The Bold, Old Apple TV

Everyone expected more details on the Apple Watch today at the event in San Francisco. The special 12” retina MacBook had also been teased as a possibility. No one seriously expected any Apple TV news. I’ve cracked a few jokes about it, but even I didn’t think it would really get an update.

It Didn’t Get an Update

They reduced the price by $30, to $69, which means you can now buy an Apple TV and a Chromecast for the same amount of money! What a deal!

The device, the physical hardware, has remained virtually unchanged for several years. The last revision changed some components but didn’t add any hardware features, and that was in January of 2013. Two years of … basically nothing happening. Competitors have entered the market with similar boxes, and some even smaller sticks. They offer channels and access to on-demand content from various sources. Apple TV has the dubious honor of being the only device that will let you stream iTunes Store content to your TV. (You know, when you really want your rental to fail, or a movie to buffer for a projected 5 hours.) Google and Amazon have mostly kept pace with Apple in terms of content that can be purchased online. Apple offers still offers no all-you-can-eat streaming service of it’s own, but does allow for other partners. Amazon isn’t present, and Google’s purchases must be conducted on another device linked to the YouTube account shared with your Apple TV.

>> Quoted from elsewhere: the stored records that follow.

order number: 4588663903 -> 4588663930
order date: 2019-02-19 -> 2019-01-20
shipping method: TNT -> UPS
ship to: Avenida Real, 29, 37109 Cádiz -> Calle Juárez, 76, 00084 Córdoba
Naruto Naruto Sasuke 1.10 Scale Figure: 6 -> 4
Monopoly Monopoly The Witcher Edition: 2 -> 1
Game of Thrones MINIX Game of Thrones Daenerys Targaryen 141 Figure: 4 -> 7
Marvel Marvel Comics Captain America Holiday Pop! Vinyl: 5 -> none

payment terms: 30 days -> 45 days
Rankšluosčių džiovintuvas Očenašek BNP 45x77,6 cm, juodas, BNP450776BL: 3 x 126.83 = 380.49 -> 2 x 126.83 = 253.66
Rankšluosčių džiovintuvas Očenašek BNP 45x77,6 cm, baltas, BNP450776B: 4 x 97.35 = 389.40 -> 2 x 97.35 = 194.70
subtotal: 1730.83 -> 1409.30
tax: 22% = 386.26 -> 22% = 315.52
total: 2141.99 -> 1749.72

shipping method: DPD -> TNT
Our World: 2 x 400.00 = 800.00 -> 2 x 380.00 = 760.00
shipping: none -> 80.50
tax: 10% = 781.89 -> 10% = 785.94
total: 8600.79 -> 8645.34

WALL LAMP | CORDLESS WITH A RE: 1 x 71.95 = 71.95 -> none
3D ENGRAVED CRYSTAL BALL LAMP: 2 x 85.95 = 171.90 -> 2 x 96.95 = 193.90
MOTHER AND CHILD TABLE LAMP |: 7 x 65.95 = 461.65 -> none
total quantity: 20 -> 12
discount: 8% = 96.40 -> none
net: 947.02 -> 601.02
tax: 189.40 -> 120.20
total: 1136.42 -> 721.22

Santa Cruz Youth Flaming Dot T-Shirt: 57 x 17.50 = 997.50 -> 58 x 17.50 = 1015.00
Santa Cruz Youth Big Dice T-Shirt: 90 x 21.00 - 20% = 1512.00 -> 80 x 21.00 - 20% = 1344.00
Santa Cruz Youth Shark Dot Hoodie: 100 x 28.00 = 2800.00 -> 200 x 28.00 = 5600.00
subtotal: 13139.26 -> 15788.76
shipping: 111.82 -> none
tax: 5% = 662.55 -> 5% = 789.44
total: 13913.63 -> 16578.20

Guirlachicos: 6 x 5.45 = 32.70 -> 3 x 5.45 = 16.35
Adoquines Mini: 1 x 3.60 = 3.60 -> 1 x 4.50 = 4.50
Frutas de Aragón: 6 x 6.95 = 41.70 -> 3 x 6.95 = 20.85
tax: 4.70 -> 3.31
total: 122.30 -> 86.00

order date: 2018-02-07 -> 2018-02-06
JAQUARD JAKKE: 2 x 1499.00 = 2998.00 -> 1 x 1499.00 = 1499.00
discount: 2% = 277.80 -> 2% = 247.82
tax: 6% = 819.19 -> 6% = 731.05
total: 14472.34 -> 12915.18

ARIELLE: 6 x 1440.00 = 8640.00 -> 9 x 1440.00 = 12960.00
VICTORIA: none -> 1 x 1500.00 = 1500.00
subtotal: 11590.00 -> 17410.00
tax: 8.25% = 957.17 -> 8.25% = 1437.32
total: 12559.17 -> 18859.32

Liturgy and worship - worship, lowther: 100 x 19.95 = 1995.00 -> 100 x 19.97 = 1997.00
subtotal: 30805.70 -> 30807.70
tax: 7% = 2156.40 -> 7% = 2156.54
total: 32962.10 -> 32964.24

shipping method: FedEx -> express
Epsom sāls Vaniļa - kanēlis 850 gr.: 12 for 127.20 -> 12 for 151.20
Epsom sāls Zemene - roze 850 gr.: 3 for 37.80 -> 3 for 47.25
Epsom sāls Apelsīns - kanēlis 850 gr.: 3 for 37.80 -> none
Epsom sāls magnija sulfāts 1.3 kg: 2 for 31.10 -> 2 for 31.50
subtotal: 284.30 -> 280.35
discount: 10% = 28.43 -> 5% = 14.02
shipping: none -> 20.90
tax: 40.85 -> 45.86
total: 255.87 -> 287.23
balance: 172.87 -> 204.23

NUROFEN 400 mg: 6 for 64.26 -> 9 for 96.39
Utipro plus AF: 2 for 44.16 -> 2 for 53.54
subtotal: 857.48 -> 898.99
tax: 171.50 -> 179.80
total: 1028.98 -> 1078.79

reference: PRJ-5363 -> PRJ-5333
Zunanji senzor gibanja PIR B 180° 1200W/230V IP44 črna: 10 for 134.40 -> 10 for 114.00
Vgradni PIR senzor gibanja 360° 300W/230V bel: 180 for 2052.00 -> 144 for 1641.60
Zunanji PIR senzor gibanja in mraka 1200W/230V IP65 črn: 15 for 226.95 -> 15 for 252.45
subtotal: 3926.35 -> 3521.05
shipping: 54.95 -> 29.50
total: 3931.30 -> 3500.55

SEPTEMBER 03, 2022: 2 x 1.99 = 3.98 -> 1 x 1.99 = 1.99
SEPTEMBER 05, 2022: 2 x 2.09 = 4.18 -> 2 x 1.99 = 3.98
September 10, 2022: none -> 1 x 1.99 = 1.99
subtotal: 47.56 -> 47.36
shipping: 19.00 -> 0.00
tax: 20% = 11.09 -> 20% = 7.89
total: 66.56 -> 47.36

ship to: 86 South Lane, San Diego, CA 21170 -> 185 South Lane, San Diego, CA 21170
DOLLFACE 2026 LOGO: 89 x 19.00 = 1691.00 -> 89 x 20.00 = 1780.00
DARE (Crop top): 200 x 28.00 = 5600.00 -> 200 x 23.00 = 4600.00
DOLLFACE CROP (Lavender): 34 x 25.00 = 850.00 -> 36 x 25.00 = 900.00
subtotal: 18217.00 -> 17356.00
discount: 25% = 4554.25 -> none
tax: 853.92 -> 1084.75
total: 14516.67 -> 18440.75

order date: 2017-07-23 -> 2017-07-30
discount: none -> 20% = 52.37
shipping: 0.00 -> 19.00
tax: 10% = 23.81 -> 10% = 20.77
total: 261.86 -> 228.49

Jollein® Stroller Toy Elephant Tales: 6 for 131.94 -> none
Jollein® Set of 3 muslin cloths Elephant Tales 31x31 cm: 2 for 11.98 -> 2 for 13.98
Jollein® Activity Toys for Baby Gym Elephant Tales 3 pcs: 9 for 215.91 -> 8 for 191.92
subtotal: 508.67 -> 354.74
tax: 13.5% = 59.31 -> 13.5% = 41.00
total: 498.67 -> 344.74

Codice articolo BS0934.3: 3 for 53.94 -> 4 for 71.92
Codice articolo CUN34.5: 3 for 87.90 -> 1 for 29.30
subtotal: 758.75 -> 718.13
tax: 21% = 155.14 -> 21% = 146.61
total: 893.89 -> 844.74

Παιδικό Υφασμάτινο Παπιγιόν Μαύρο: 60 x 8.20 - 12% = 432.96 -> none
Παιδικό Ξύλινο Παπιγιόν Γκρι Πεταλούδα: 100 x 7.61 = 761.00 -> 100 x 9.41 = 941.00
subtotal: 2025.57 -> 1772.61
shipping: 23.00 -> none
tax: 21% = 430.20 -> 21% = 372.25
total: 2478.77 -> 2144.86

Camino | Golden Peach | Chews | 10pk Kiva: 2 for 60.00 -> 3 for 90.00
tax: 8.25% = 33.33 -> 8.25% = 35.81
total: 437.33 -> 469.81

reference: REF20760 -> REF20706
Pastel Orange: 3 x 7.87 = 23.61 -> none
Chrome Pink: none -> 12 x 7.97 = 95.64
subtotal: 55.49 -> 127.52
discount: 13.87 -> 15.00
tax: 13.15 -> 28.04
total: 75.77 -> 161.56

The last major revision to the software on the device was also years ago. In the intervening time, updates have brought only the headache of a download and a restart to provide some unheard of service. Since the Apple TV’s software is based on iOS, it’s baffling to me that adding channels requires a restart. Could you imagine restarting every time you installed an app?

While the iTunes Store provides many things for purchase, the other services amount to almost no value at all. Several apps allow for users to pay additional monthly fees to access content (unless it’s sports, which is sometimes under local blackouts).

Apple TV is pretty nice for Netflix though, and it has the largest library of the monthly subscription services on the device (not much of a contest!). Netflix is available on literally everything under the sun that can plug in to a TV, or in most cases even the TV itself. Even premium services, like HBO Go, are available elsewhere.

In a previous diatribe on the state of online media as a whole, I lamented the current stagnation of Apple’s entertainment efforts. If the lack of significant progress is directly tied to the content providers, then that’s bad, but other companies are finding ways to work with content providers, or work around them.

Apple Worked With an Exclusive Content Partner

The biggest news was, of course, that Apple is bringing HBO NOW (an over-the-top service, and shouty name) to the Apple TV. Oh, except it’s only getting that exclusive for 3 months. [Update: This deal also took one year to put together. Read the Re/Code piece on it for more info, and to get some quotes of HBO’s Richard Pleper talking like a cartoon CEO.]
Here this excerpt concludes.